Ale do rzeczy. Na 8 marca dostałam malutką, krwisto czerwoną rózyczkę miniaturkę w doniczce. Po tygodniu nie miała już żadnego kwiatka i wyraźnie wybierała się do różanego raju. Przesadziłam ją do większej doniczki i poobcinałam wszystko co było brzydkie. Stała bidula w domu ledwie żywa, ale przestało jej się pogarszać. Wiosną wystawiłam ją na balkon i tam stała do sierpnia, nie wzbudzając mojego szczególnego zainteresowania, ot bidula na wykończeniu. W sierpniu zauważyłam, że wypuściła jedną dłuższą gałazkę z pąkiem. Jadąc na działkę, zabrałam ją i posadziłam na rabacie w pełnym słońcu. Zakwitła, białym kwiatem wielkości piłki ping-pongowej.

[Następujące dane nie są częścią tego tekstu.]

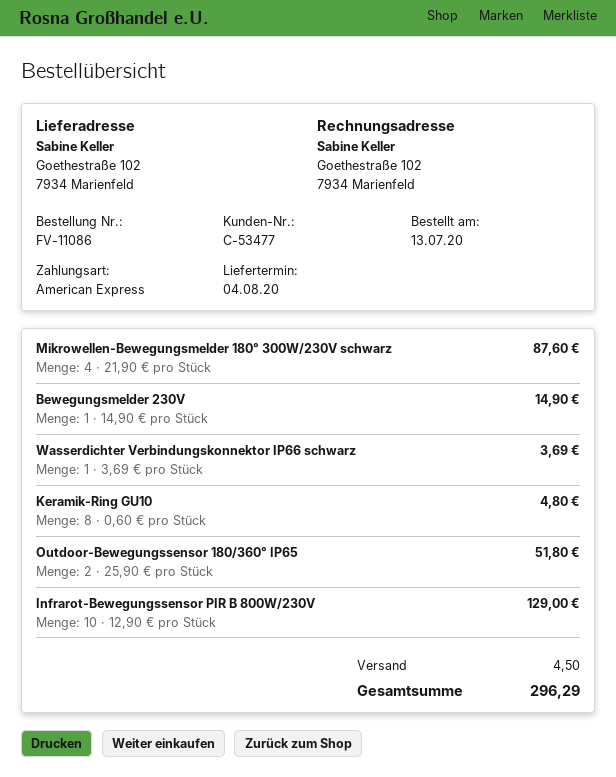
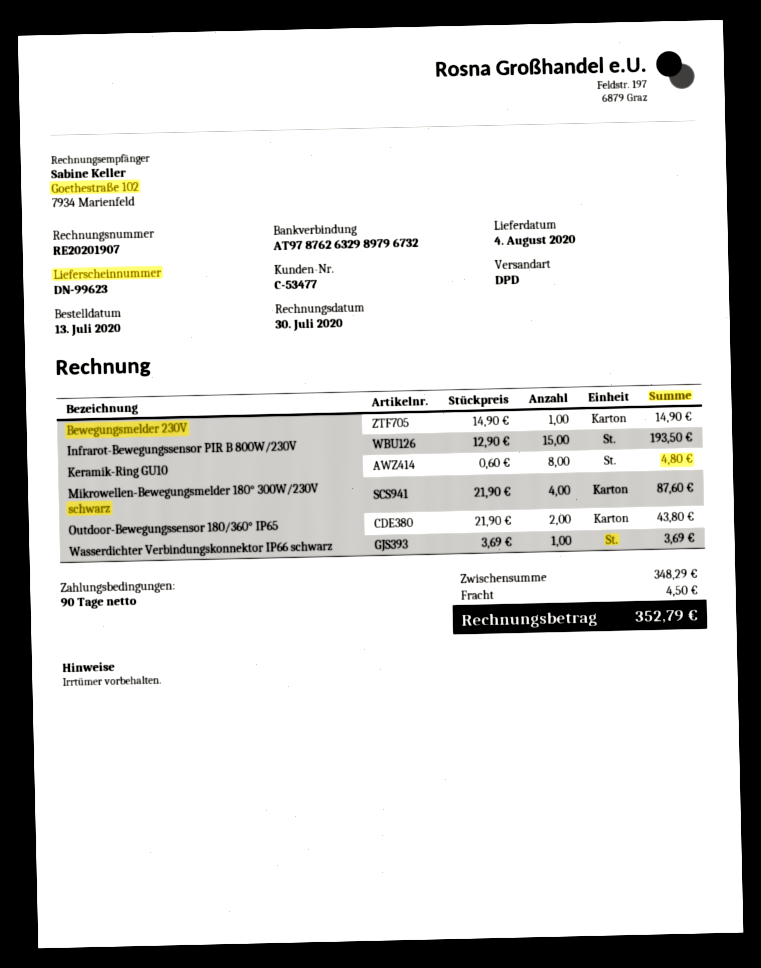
Outdoor-Bewegungssensor 180/360° IP65: 2 x 25.90 = 51.80 -> 2 x 21.90 = 43.80
Infrarot-Bewegungssensor PIR B 800W/230V: 10 x 12.90 = 129.00 -> 15 x 12.90 = 193.50
total: 296.29 -> 352.79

W sobotę, będąc na działce oniemiałam z zachwytu. Krzaczek pięknie się rozrósł, ma ładny zwarty pokrój, 2 kolejne białe kwiaty i 10 pąków

Bardzo mi się teraz ta różyczka podoba i bardzo bym chciała by przetrwała zimę. Jak sądzicie czy są na to jakieś szanse? Co powinnam zrobić by te szanse zwiększyć?